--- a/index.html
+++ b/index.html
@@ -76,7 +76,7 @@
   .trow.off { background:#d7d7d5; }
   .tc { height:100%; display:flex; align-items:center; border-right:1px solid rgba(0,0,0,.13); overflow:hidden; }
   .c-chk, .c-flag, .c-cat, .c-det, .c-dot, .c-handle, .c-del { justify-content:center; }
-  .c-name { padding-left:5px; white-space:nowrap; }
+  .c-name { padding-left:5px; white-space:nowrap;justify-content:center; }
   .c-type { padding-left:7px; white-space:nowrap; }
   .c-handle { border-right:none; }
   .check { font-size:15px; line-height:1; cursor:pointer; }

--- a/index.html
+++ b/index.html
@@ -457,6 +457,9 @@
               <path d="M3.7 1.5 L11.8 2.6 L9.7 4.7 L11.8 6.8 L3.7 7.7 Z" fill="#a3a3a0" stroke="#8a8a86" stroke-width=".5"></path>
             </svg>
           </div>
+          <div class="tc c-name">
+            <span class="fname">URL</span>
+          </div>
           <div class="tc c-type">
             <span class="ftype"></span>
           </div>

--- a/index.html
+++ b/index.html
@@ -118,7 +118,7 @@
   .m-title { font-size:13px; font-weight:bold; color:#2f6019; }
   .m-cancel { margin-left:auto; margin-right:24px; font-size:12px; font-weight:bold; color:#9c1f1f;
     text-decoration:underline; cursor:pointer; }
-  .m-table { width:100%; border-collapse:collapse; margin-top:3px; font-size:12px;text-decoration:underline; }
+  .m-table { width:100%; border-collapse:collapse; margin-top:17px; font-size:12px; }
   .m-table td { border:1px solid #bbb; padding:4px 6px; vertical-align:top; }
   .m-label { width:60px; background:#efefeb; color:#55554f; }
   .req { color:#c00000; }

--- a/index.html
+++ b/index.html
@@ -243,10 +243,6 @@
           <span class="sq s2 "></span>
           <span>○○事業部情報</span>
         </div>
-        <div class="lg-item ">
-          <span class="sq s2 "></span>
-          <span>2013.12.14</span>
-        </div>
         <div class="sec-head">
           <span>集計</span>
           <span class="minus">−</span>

--

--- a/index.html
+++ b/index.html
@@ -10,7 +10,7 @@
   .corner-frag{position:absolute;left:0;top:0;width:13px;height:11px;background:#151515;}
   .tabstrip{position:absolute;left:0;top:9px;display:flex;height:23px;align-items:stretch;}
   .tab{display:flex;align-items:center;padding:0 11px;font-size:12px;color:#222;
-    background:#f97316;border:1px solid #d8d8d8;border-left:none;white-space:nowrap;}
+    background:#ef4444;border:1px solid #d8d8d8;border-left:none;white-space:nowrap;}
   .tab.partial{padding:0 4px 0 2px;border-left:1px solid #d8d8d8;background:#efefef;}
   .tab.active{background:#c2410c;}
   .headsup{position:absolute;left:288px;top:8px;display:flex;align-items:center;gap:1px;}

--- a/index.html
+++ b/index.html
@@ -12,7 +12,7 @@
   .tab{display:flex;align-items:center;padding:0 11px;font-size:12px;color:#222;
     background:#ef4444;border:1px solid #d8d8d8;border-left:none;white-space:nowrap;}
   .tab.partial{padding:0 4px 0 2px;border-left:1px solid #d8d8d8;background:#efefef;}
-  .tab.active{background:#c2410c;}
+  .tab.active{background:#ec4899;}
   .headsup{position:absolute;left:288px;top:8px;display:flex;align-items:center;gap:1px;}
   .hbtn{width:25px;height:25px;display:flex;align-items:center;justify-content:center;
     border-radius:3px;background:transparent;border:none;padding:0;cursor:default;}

• [PROBLEM REQUIREMENTS] When a line in the material above contains the word "active", copy that line out.

• [ANSWER TO THIS EXERCISE]
   .tab.active{background:#c2410c;}
-  .tab.active{background:#c2410c;}
+  .tab.active{background:#ec4899;}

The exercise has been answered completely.